Activity:
Determine how many lines in the entries contain the word "project", and give that number with no other text.

(Data excerpts begins)

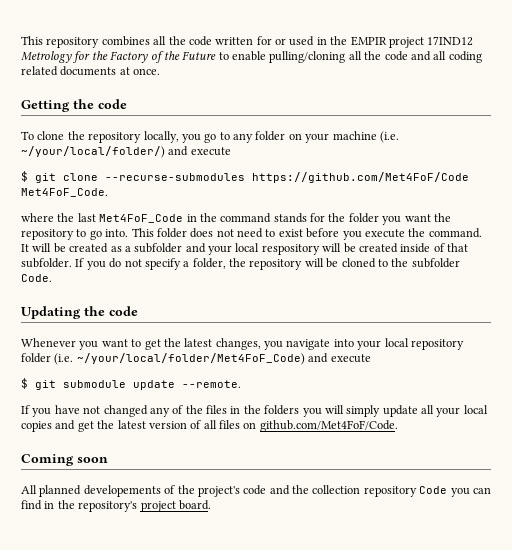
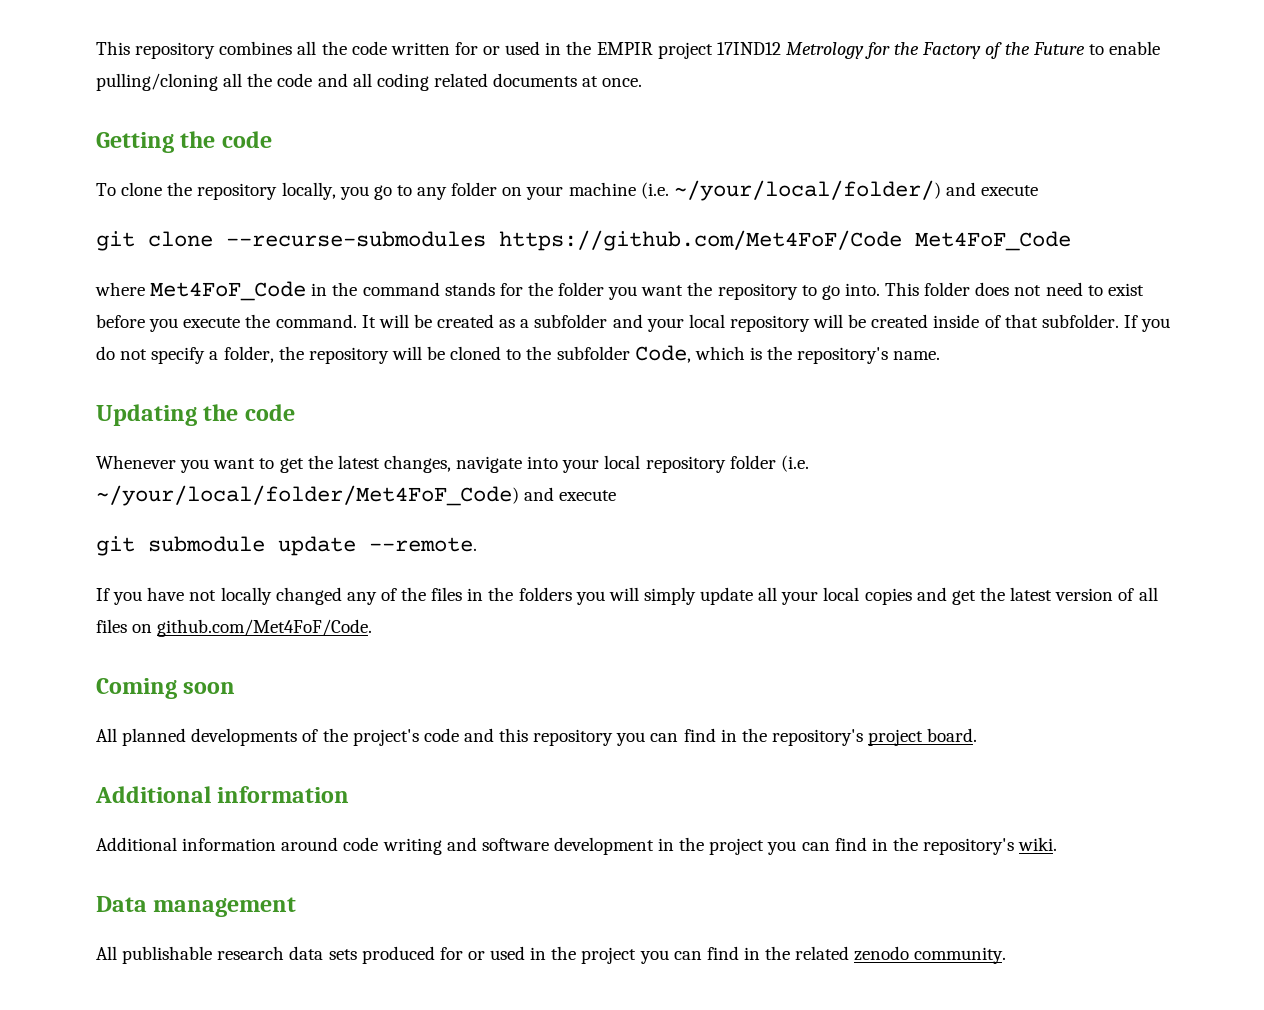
[21,171,28,182] $ -> (1039, 190) none
[21,188,108,197] Met4FoF_Code. -> [915,231,1071,251] Met4FoF_Code
[57,213,96,222] the last -> (145, 289) none
[261,244,320,255] respository -> [729,315,810,332] repository
[21,274,52,282] Code. -> [634,345,941,364] Code, which is the repository's name.
[264,341,283,350] you -> (451, 464) none
[21,378,28,389] $ -> (617, 495) none
(101, 410) none -> [220,587,272,605] locally
[83,485,161,497] developements -> [191,728,298,746] developments
[292,485,448,497] the collection repository Code -> [499,728,614,746] this repository
(211, 505) none -> [95,786,350,803] [96,837,1058,855] [96,896,297,917] [96,946,1007,964] // Additional information // Additional information around code writing and software development in the project you can find in the repository's wiki. // Data management // All publishable research data sets produced for or used in the project you can find in the related zenodo community.

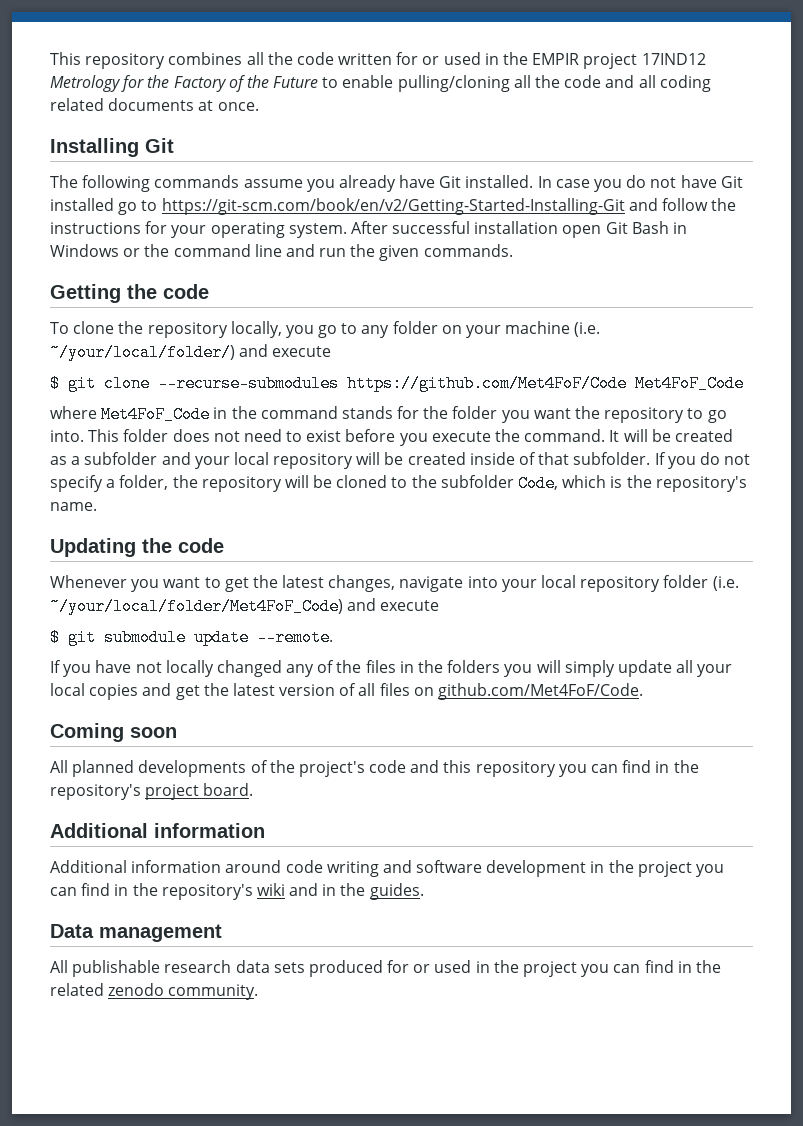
(643, 82) none -> [50,138,174,157] [50,175,743,192] [50,198,737,215] [50,221,688,238] [50,244,513,261] // Installing Git // The following commands assume you already have Git installed. In case you do not have Git installed go to https://git-scm.com/book/en/v2/Getting-Started-Installing-Git and follow the instructions for your operating system. After successful installation open Git Bash in Windows or the command line and run the given commands.
(1039, 190) none -> [50,375,60,392] $
(617, 495) none -> [50,629,60,646] $
[1018,837,1058,851] wiki. -> [256,883,424,900] wiki and in the guides.

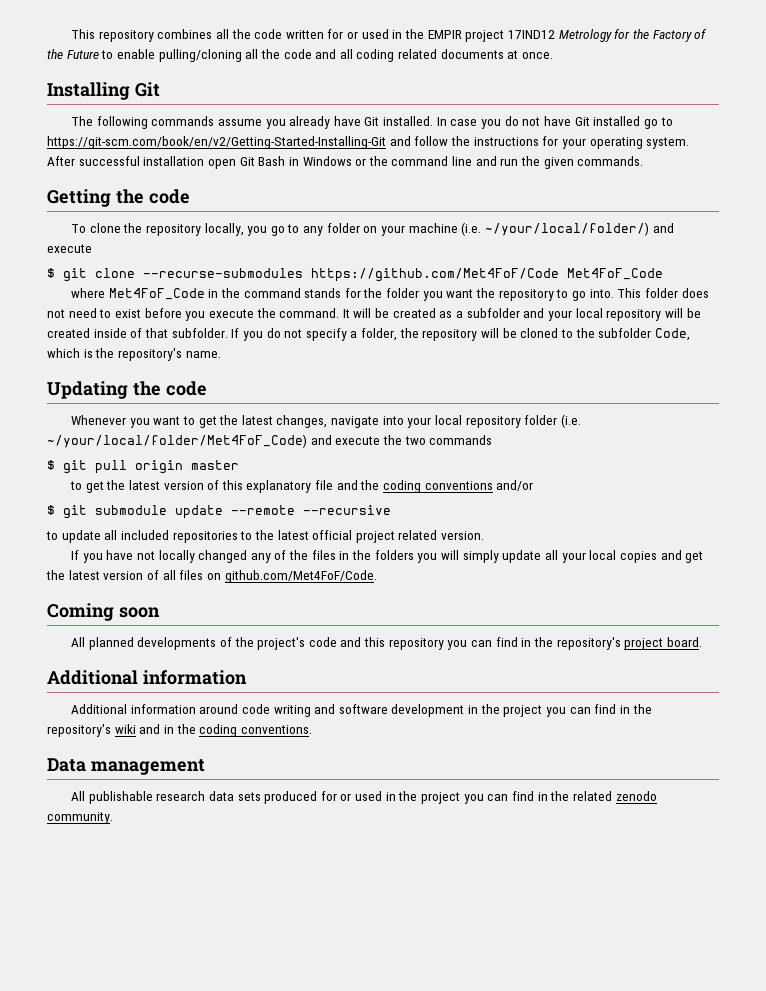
[50,629,333,646] // $ git submodule update --remote. -> [382,435,493,445] [47,460,239,474] [69,480,534,493] [47,505,391,519] [46,530,485,543] the two commands // $ git pull origin master // to get the latest version of this explanatory file and the coding conventions and/or // $ git submodule update --remote --recursive // to update all included repositories to the latest official project related version.
[369,883,424,900] guides. -> [199,724,312,737] coding conventions.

(Data excerpts ends)

Answer to the exercise:
2